[Content revision data]
★ ★ ★ ★ ★ ★ ★

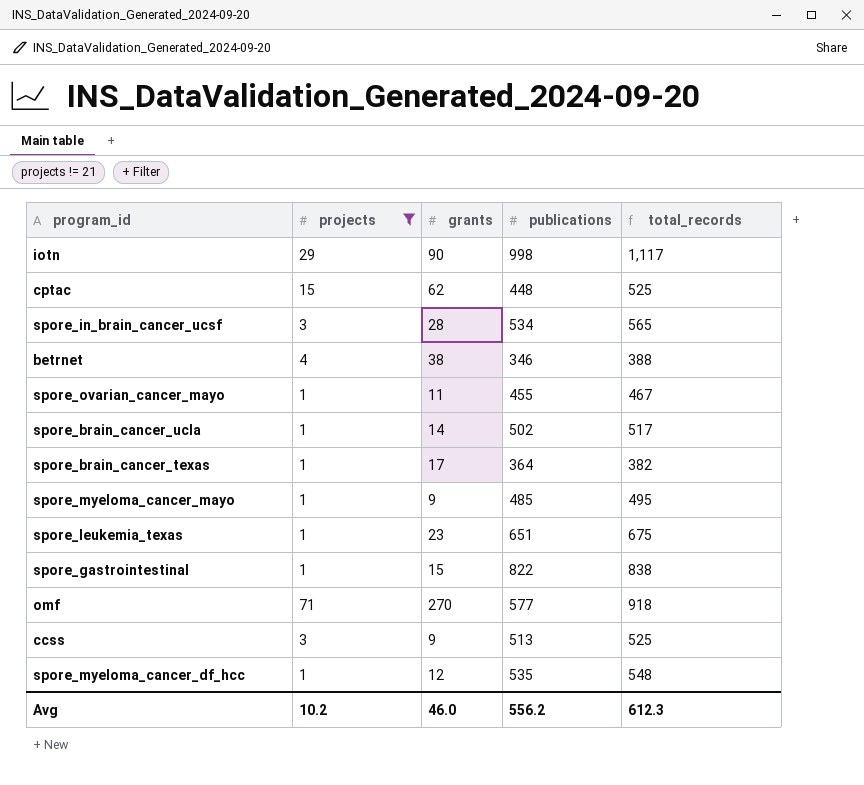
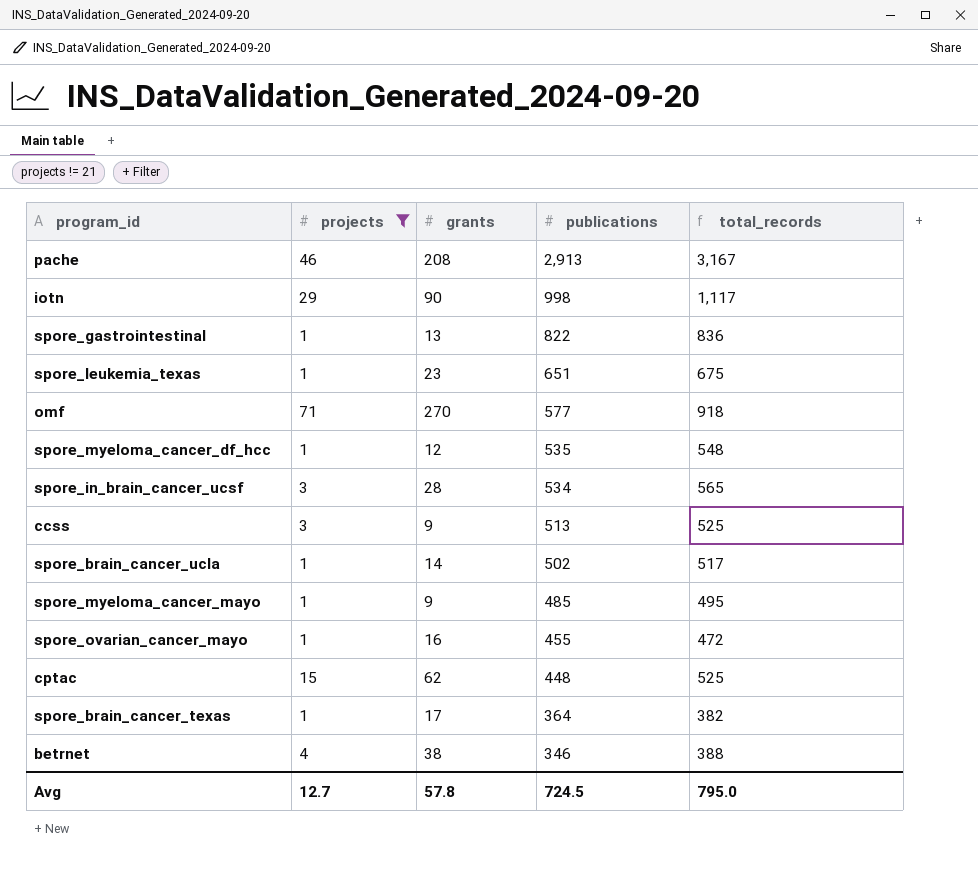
row order: none -> publications descending
row pache: none -> 46 | 208 | 2,913 | 3,167
spore_gastrointestinal | grants: 15 -> 13
spore_gastrointestinal | total_records: 838 -> 836
spore_ovarian_cancer_mayo | grants: 11 -> 16
spore_ovarian_cancer_mayo | total_records: 467 -> 472
Avg | projects: 10.2 -> 12.7
Avg | grants: 46.0 -> 57.8
Avg | publications: 556.2 -> 724.5
Avg | total_records: 612.3 -> 795.0

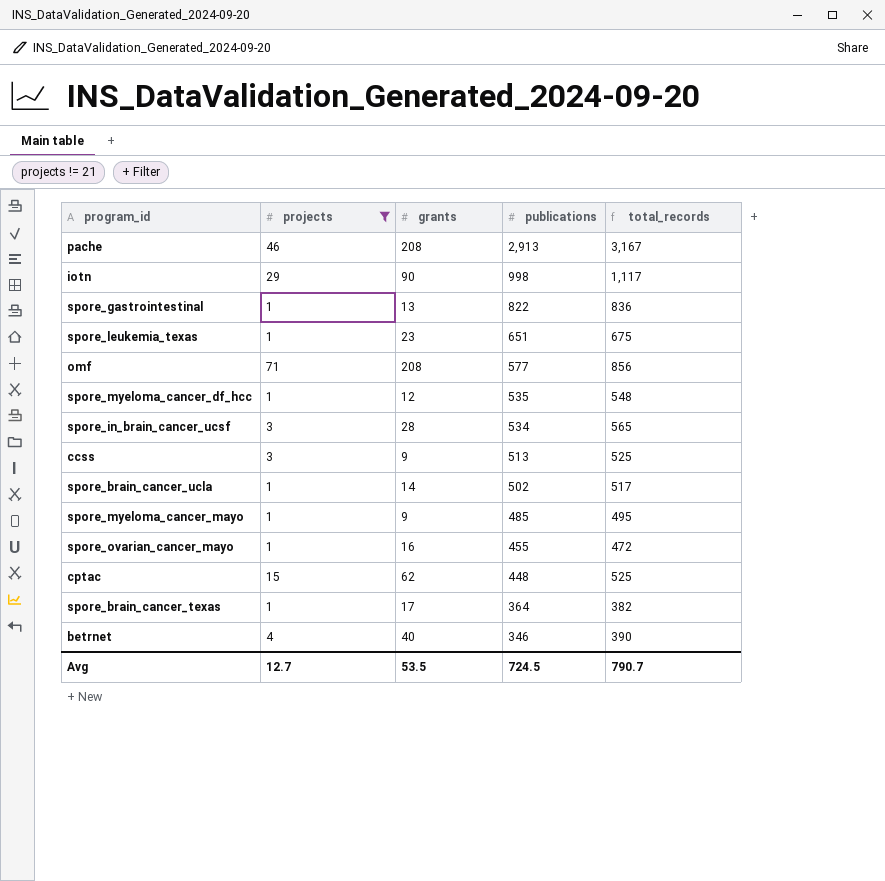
omf | grants: 270 -> 208
omf | total_records: 918 -> 856
betrnet | grants: 38 -> 40
betrnet | total_records: 388 -> 390
Avg | grants: 57.8 -> 53.5
Avg | total_records: 795.0 -> 790.7

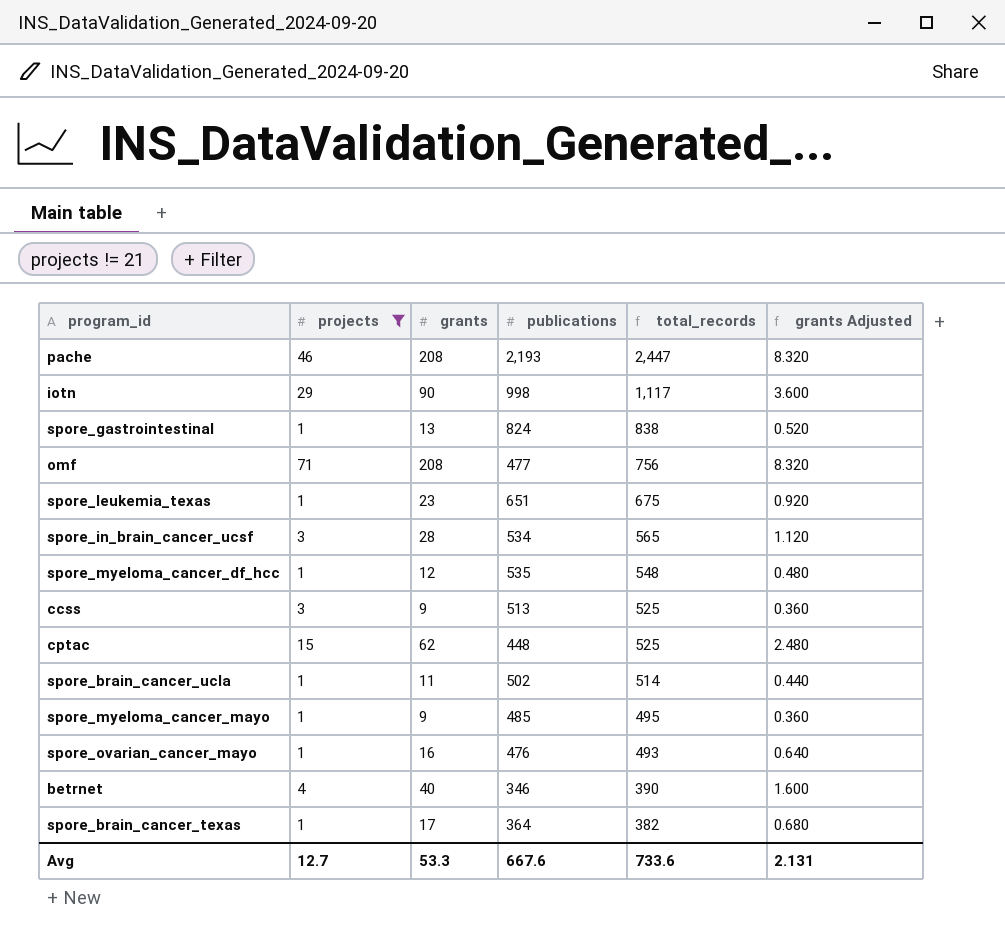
row order: publications descending -> total_records descending
column grants Adjusted | formula: none -> [grants] * 0.04
pache | publications: 2,913 -> 2,193
pache | total_records: 3,167 -> 2,447
spore_gastrointestinal | publications: 822 -> 824
spore_gastrointestinal | total_records: 836 -> 838
omf | publications: 577 -> 477
omf | total_records: 856 -> 756
spore_brain_cancer_ucla | grants: 14 -> 11
spore_brain_cancer_ucla | total_records: 517 -> 514
spore_ovarian_cancer_mayo | publications: 455 -> 476
spore_ovarian_cancer_mayo | total_records: 472 -> 493
Avg | grants: 53.5 -> 53.3
Avg | publications: 724.5 -> 667.6
Avg | total_records: 790.7 -> 733.6

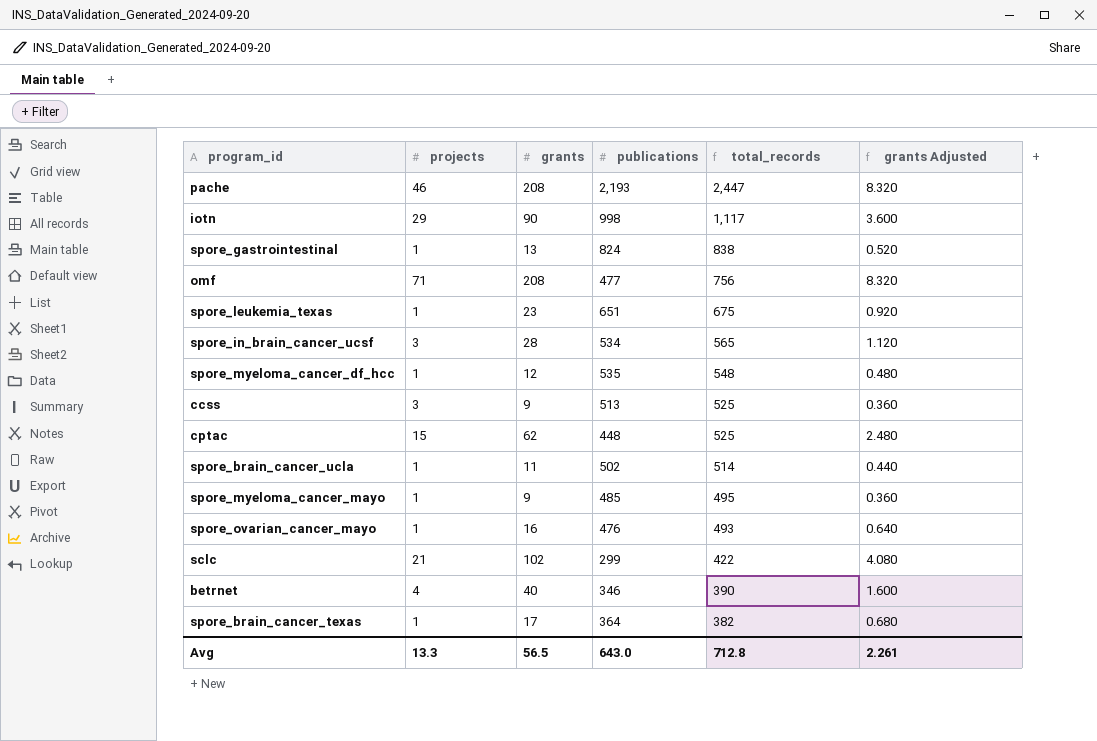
filter: projects != 21 -> none
Avg | projects: 12.7 -> 13.3
Avg | grants: 53.3 -> 56.5
Avg | publications: 667.6 -> 643.0
Avg | total_records: 733.6 -> 712.8
Avg | grants Adjusted: 2.131 -> 2.261

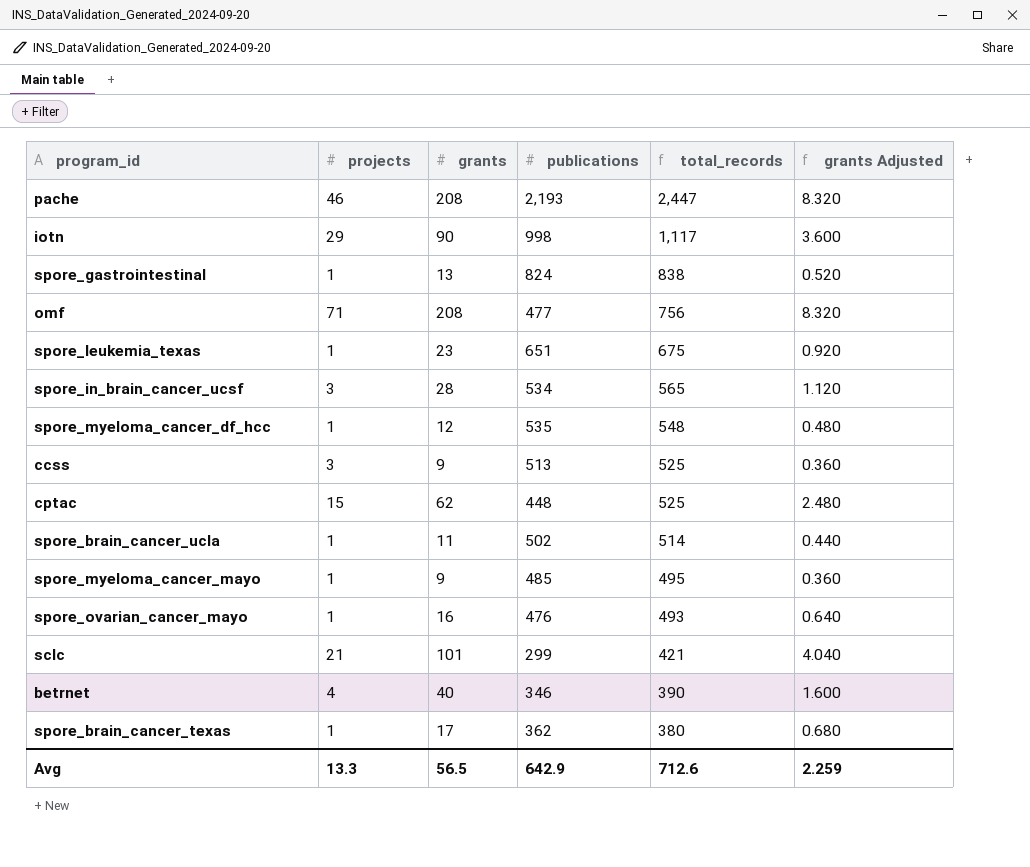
sclc | grants: 102 -> 101
sclc | total_records: 422 -> 421
sclc | grants Adjusted: 4.080 -> 4.040
spore_brain_cancer_texas | publications: 364 -> 362
spore_brain_cancer_texas | total_records: 382 -> 380
Avg | publications: 643.0 -> 642.9
Avg | total_records: 712.8 -> 712.6
Avg | grants Adjusted: 2.261 -> 2.259

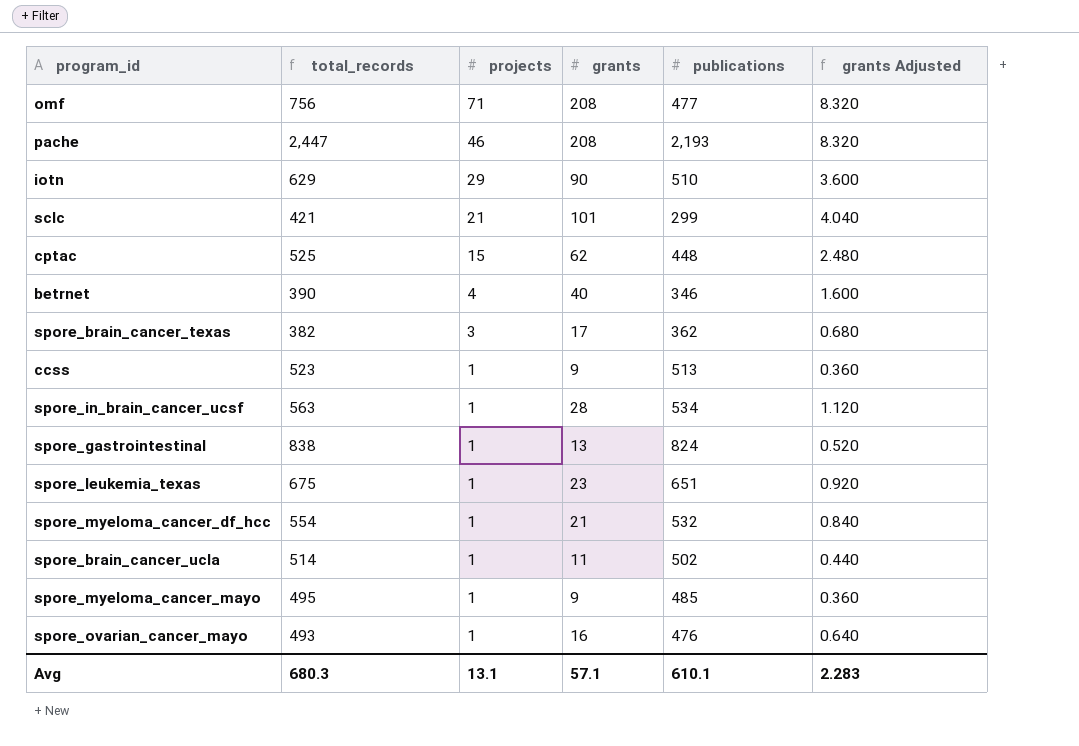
row order: total_records descending -> projects descending
column total_records | position: 5 -> 2
iotn | total_records: 1,117 -> 629
iotn | publications: 998 -> 510
spore_brain_cancer_texas | total_records: 380 -> 382
spore_brain_cancer_texas | projects: 1 -> 3
ccss | total_records: 525 -> 523
ccss | projects: 3 -> 1
spore_in_brain_cancer_ucsf | total_records: 565 -> 563
spore_in_brain_cancer_ucsf | projects: 3 -> 1
spore_myeloma_cancer_df_hcc | total_records: 548 -> 554
spore_myeloma_cancer_df_hcc | grants: 12 -> 21
spore_myeloma_cancer_df_hcc | publications: 535 -> 532
spore_myeloma_cancer_df_hcc | grants Adjusted: 0.480 -> 0.840
Avg | total_records: 712.6 -> 680.3
Avg | projects: 13.3 -> 13.1
Avg | grants: 56.5 -> 57.1
Avg | publications: 642.9 -> 610.1
Avg | grants Adjusted: 2.259 -> 2.283

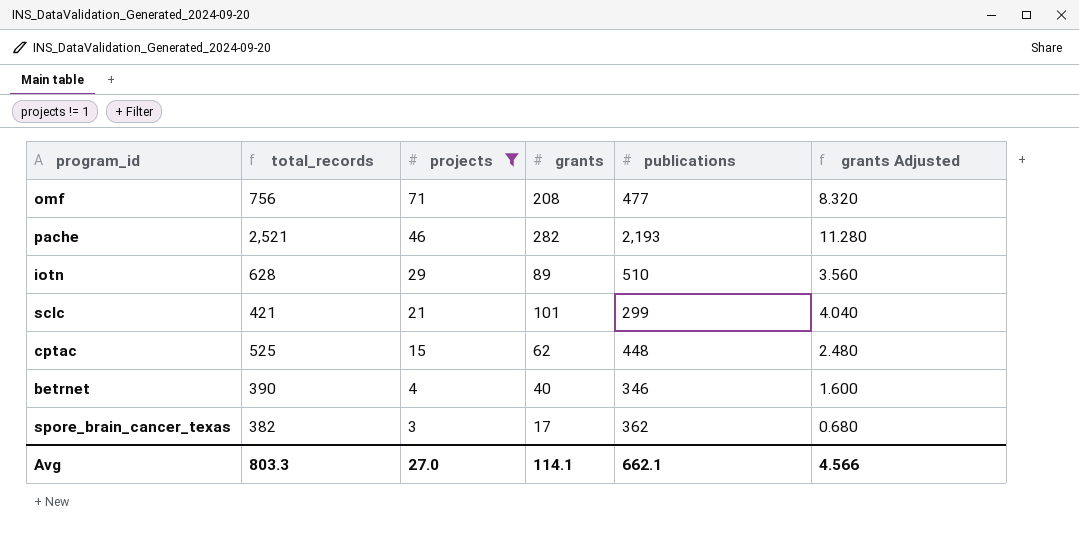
filter: none -> projects != 1
pache | total_records: 2,447 -> 2,521
pache | grants: 208 -> 282
pache | grants Adjusted: 8.320 -> 11.280
iotn | total_records: 629 -> 628
iotn | grants: 90 -> 89
iotn | grants Adjusted: 3.600 -> 3.560
Avg | total_records: 680.3 -> 803.3
Avg | projects: 13.1 -> 27.0
Avg | grants: 57.1 -> 114.1
Avg | publications: 610.1 -> 662.1
Avg | grants Adjusted: 2.283 -> 4.566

★ ★ ★ ★ ★ ★ ★

Task to carry out |
Starting from the first line of the entries above, print each line exactly until the line containing "Avg | total_records: 733.6 -> 712.8" has been printed, and skip the pictures.

Problem solution |
row order: none -> publications descending
row pache: none -> 46 | 208 | 2,913 | 3,167
spore_gastrointestinal | grants: 15 -> 13
spore_gastrointestinal | total_records: 838 -> 836
spore_ovarian_cancer_mayo | grants: 11 -> 16
spore_ovarian_cancer_mayo | total_records: 467 -> 472
Avg | projects: 10.2 -> 12.7
Avg | grants: 46.0 -> 57.8
Avg | publications: 556.2 -> 724.5
Avg | total_records: 612.3 -> 795.0

omf | grants: 270 -> 208
omf | total_records: 918 -> 856
betrnet | grants: 38 -> 40
betrnet | total_records: 388 -> 390
Avg | grants: 57.8 -> 53.5
Avg | total_records: 795.0 -> 790.7

row order: publications descending -> total_records descending
column grants Adjusted | formula: none -> [grants] * 0.04
pache | publications: 2,913 -> 2,193
pache | total_records: 3,167 -> 2,447
spore_gastrointestinal | publications: 822 -> 824
spore_gastrointestinal | total_records: 836 -> 838
omf | publications: 577 -> 477
omf | total_records: 856 -> 756
spore_brain_cancer_ucla | grants: 14 -> 11
spore_brain_cancer_ucla | total_records: 517 -> 514
spore_ovarian_cancer_mayo | publications: 455 -> 476
spore_ovarian_cancer_mayo | total_records: 472 -> 493
Avg | grants: 53.5 -> 53.3
Avg | publications: 724.5 -> 667.6
Avg | total_records: 790.7 -> 733.6

filter: projects != 21 -> none
Avg | projects: 12.7 -> 13.3
Avg | grants: 53.3 -> 56.5
Avg | publications: 667.6 -> 643.0
Avg | total_records: 733.6 -> 712.8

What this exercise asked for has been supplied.